The Academic Literacies Symposium was held at the Indiana
University of Pennsylvania in February 2010. It provided an opportunity
for both graduate students and faculty to share research and engage in
conversations on interdisciplinary academic literacy pedagogies. This
symposium hosted two distinguished scholars: Dr. Alan Hirvela from The
Ohio State University and Dr. Suresh Canagarajah from Pennsylvania State
University. It involved dissertation roundtables and concurrent
presentation sessions, as well as poster presentations. At this event, I
had the opportunity to present a study entitled “Going Beyond
Grammar-Based Feedback in Writing Classrooms: A Small-Scale Study of
Three EFL Teachers.”
The issue of grammar in teaching writing and in giving feedback
to writing assignments has been disputed for the past few decades.

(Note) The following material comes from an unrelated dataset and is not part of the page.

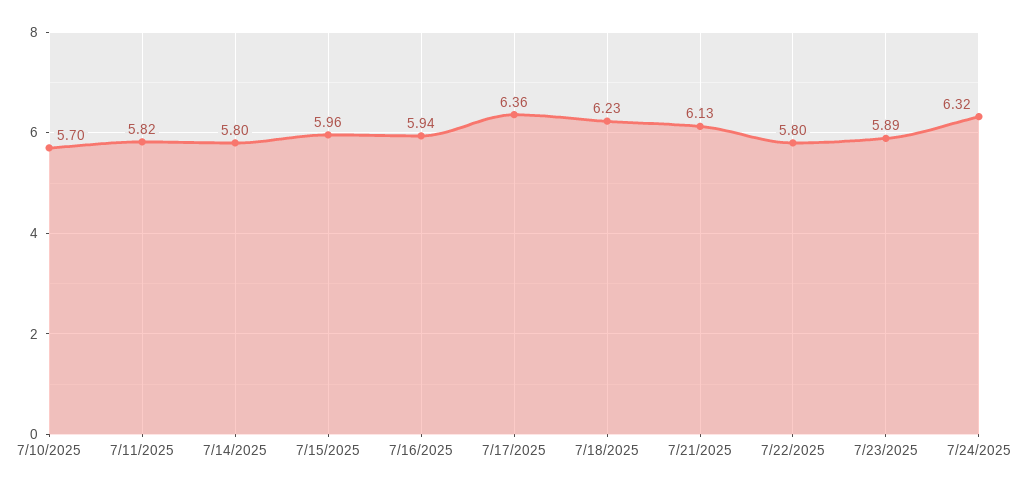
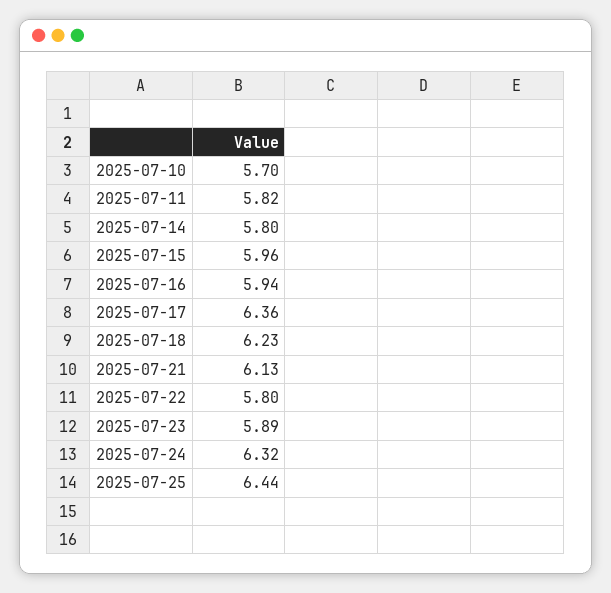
2025-07-25: none -> 6.44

According to Reid (2001), responding to students’ writing has become an
essential and central part of teaching writing and has shifted from
evaluating the finished product to evaluating different stages of the
writing process, from product-based responses to progress-based
intervention. This presentation focused on my exploration of EFL writing
teachers’ feedback and responding-to-writing practices and
philosophies, provided insights into how feedback is given differently
by different teachers, and empirically investigated the role of
grammar-based feedback in EFL writing teachers’ philosophies and
practices.
Three EFL teachers, Brian, Natasha, and Baker (pseudonyms),
were asked to provide one-page feedback philosophies. Table 1 gives a
detailed description of the participants:

A week later, the participants were individually contacted to
respond to five open-ended questions dealing with their philosophies.
These questions were (1) What does feedback (effective and ineffective)

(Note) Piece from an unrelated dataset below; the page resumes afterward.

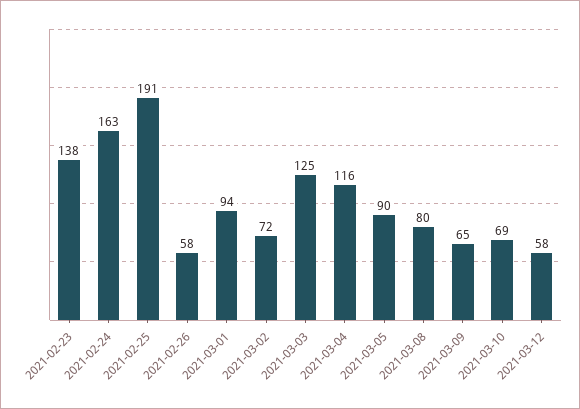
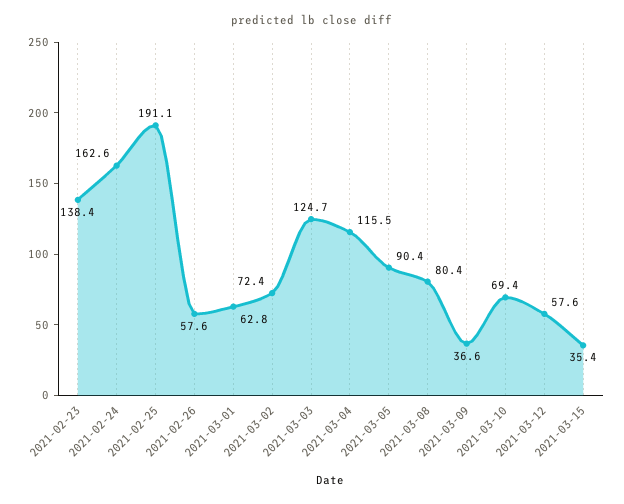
2021-03-01: 94 -> 62.8
2021-03-09: 65 -> 36.6
2021-03-15: none -> 35.4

mean to you in writing classes? (2) What issues in the writing
assignment do you usually stress? (3) What is the role of grammar in
responding to students’ writing? (4) What is the relationship between
good writing and good grammar? (5) How would you grade a paper that is
full of grammar, spelling, and punctuation errors? Ten days later, they
were given a short writing assignment by an ESL student, and they were
asked to respond to it and provide one paragraph of written
feedback.
This limited-scale, qualitative study revealed the following
six important issues pertaining to EFL teachers’ feedback theories and
practices. The first five issues synthesize participants’ perspectives.
The last one includes my own evaluation of participants’ responses and
feedback practices. Please be advised that all of the feedback
attributes used (e.g., descriptive, improvement-friendly, relieving,
vague, prescriptive, and so on) are my own and are based on the
participants’ written as well as oral responses.

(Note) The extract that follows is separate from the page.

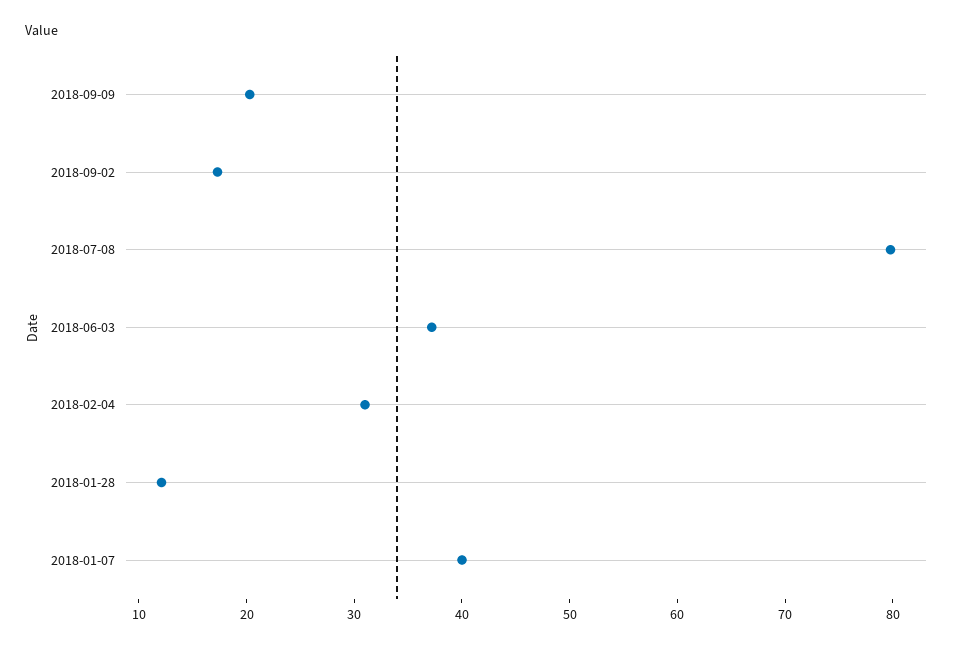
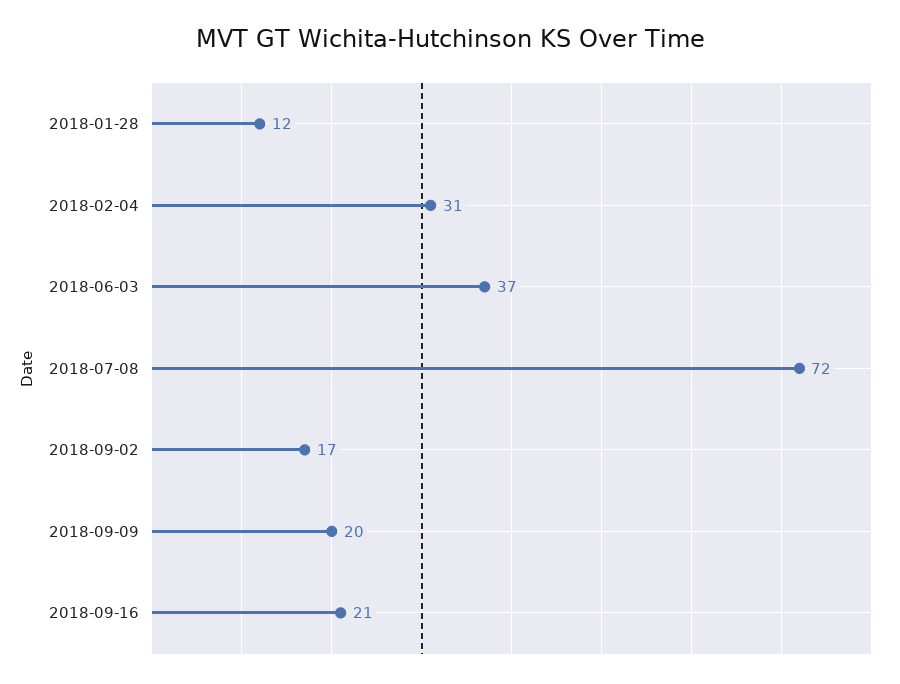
2018-07-08: 80 -> 72
2018-01-07: 40 -> none
2018-09-16: none -> 21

First, the three participants believe that giving feedback is
important and indispensable in developing students’ writing skills. The
end (better writing skills) seems to be the same though the means is
different (grammar for Brian, content for Natasha, and both content and
form for Baker).
Second, there is an explicit as well as implicit reference to
audience and its significance in feedback-giving practices. As the
participants directly or indirectly say, this audience-awareness “stuff”
is a reaction against their own EFL context norms and against the way
they were taught and required to teach.
Third, there is consciousness on the part of the three
participants of new trends (process writing, social process,
collaborative learning approach, peer response, situated learning, and
the like). Undoubtedly, this could be ascribed to the education they had
(master’s in TESOL) and the graduate degrees they are currently
pursuing (PhD in composition and TESOL).
Fourth, in their responses, the three participants point out
that good writing leads to good grammar, but good grammar does not lead
to good writing. It seems to me the idea that we become better writers
by actually writing is Natasha’s main feedback focus but not Baker’s or
Brian’s. There is this consensus among the participants’ responses that
grammatical difficulty leads to reading difficulty. In other words, the
three participants asserted that a paper full of grammar and formalist
problems (mechanics) makes the process of responding “harder” and “more
annoying,” as they put it.
Fifth, according to the three participants’ responses, it seems
that the more feedback items there are on a student’s piece of writing,
the less engaging and the less relieving feedback becomes from a
student’s perspective. All the participants state clearly that choosing
to mark every single error or writing problem creates stress for the
students. This in turn makes feedback futile and unfulfilling as far as
students and the writing process are concerned.
Sixth, participants provided varying and diverse feedback characteristics:
- Too much judgment and prescriptiveness. Participants give
feedback in a judgmental and prescriptive manner: for example, revise, delete, right, not a good idea,
wrong.
- Too much vagueness. Participants give vague feedback: for
example, revise, something is missing, this needs a linking
word, take this out)
- Few instances of descriptiveness and improvement stimulation:
Participants give descriptive feedback, such as “Can you describe more
about Niagara Falls? Like the surrounding, the environment, tourists.”
Please see Table 2 below in relation to what I call imagined and
dialogic feedback items.
- Too many grammar-based and formalist feedback items: definite
and indefinite articles, comma, tense, passive voice, word choice,
plural formation, subject-verb agreement.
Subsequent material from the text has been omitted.